Ich lernte Matthes schätzen und lieben durch sein Schweigen.
Er war ernst und verschlossen und unterschied sich dadurch vom
Pariser Milieu. Etwas Schwermütiges, Contemplatives war in sein
Gesicht geschnitten, die hellen Augen insistierten schweigend, als
ob sie die Dinge unmittelbar und ohne den Umweg der Worte fassen
wollten. So war er auch in grosser Gesellschaft sehr feinfühlend
und anpassend; regte ohne viel Worte an und förderte den momen-
tanen Rhythmus.
„Die Ölmaler sind in der Überzahl“ sagte Pascin, wenn wir
manchmal mit Matthes und den vielen anderen Malern zusammen im
„Dome“ sassen. Die Qualitätsmalerei, das schöne Stück im Sinne der
Impressionisten machte ihm viel zu schaffen. Die Ölmaler behaupteten,
es sei eben immer noch Zeichnung, und Pascin schnitt der Qualität
halber sein Ölbild immer kleiner, bis das schön gemalte Stück übrig
blieb. Von Matthes kenne ich dagegen Malerei in diesem Sinne
gar nicht. Er machte Aquarelle oder Guaschen und liess sich durch
malerische Theorien wenig stören. Uns, die wir mehr Zeichner waren
und das menschliche Gebahren von Paris zu erhaschen suchten, war
die allzu problematische Malerei ein Hemmschuh.
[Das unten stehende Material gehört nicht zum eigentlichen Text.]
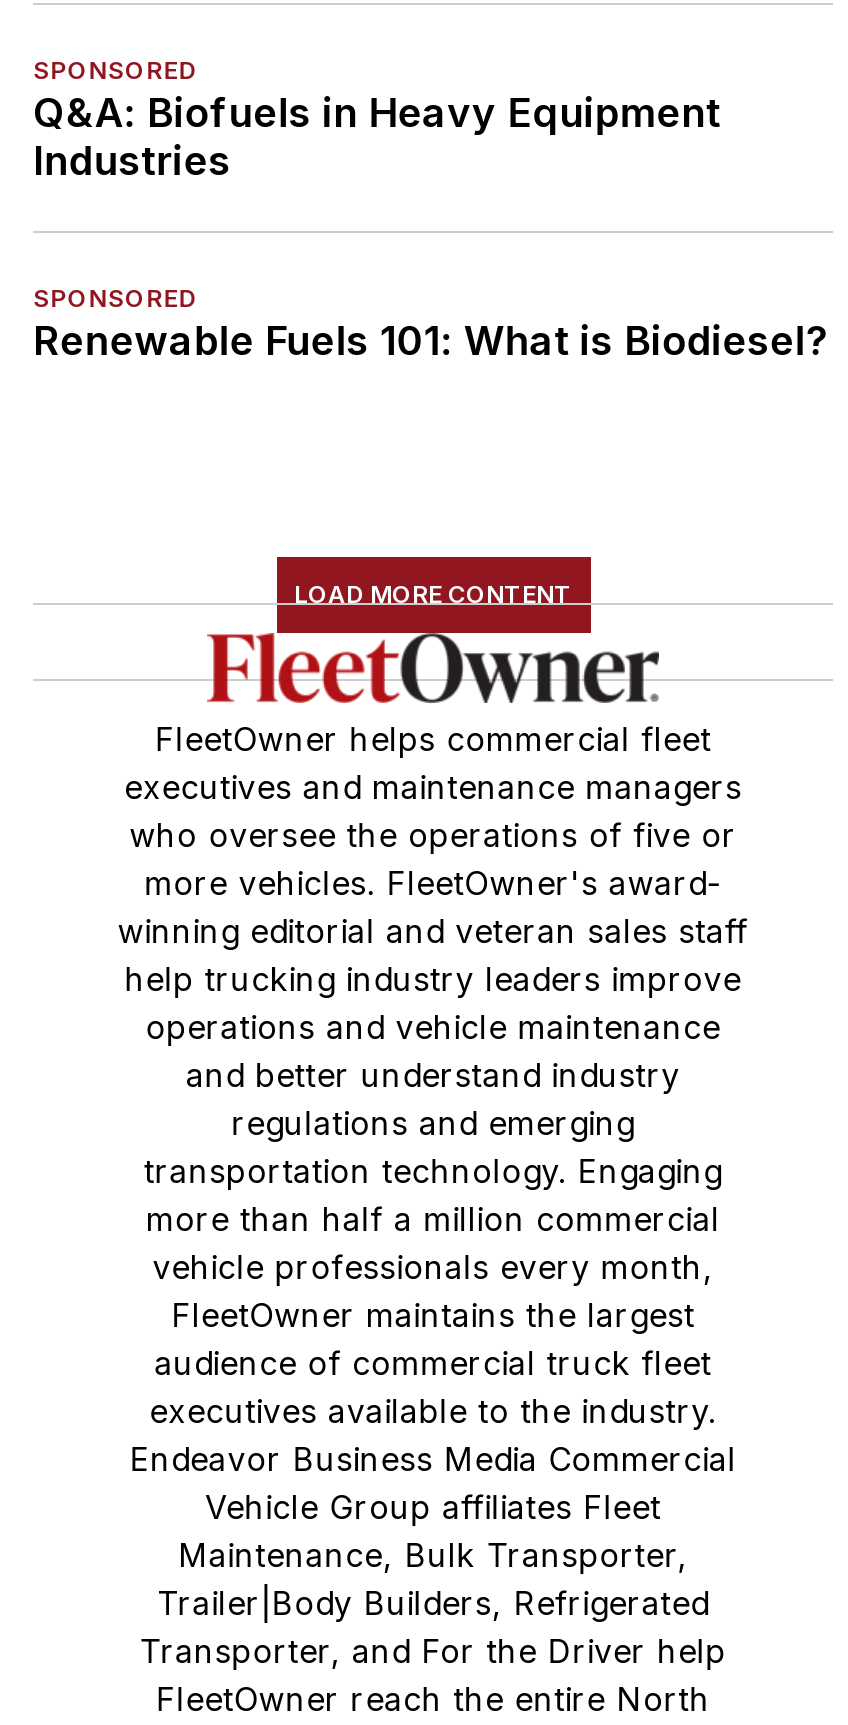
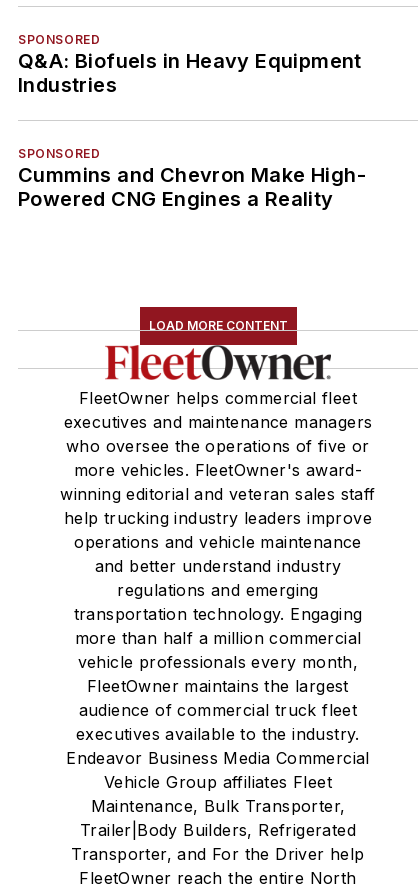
- Renewable Fuels 101: What is Biodiesel?
+ Cummins and Chevron Make High-
+ Powered CNG Engines a Reality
Er zeichnete seine fliegenden Montmartre-Carusselle, Tanzlokale,
seine Gesellschaftsszenen im Ritz; begnügte sich, seine Gestalten
leicht anzutuschen und rekonstruierte sie, ähnlich wie Hogarth, fast
ausschliesslich aus dem Gedächtnis. Er sass in einer Gesellschaft
und er schien bei oberflächlicher Beobachtung äusserst korrekt, peinlich
konventionell, von Zeit zu Zeit zeigte er sein Gebiss schöner Zähne.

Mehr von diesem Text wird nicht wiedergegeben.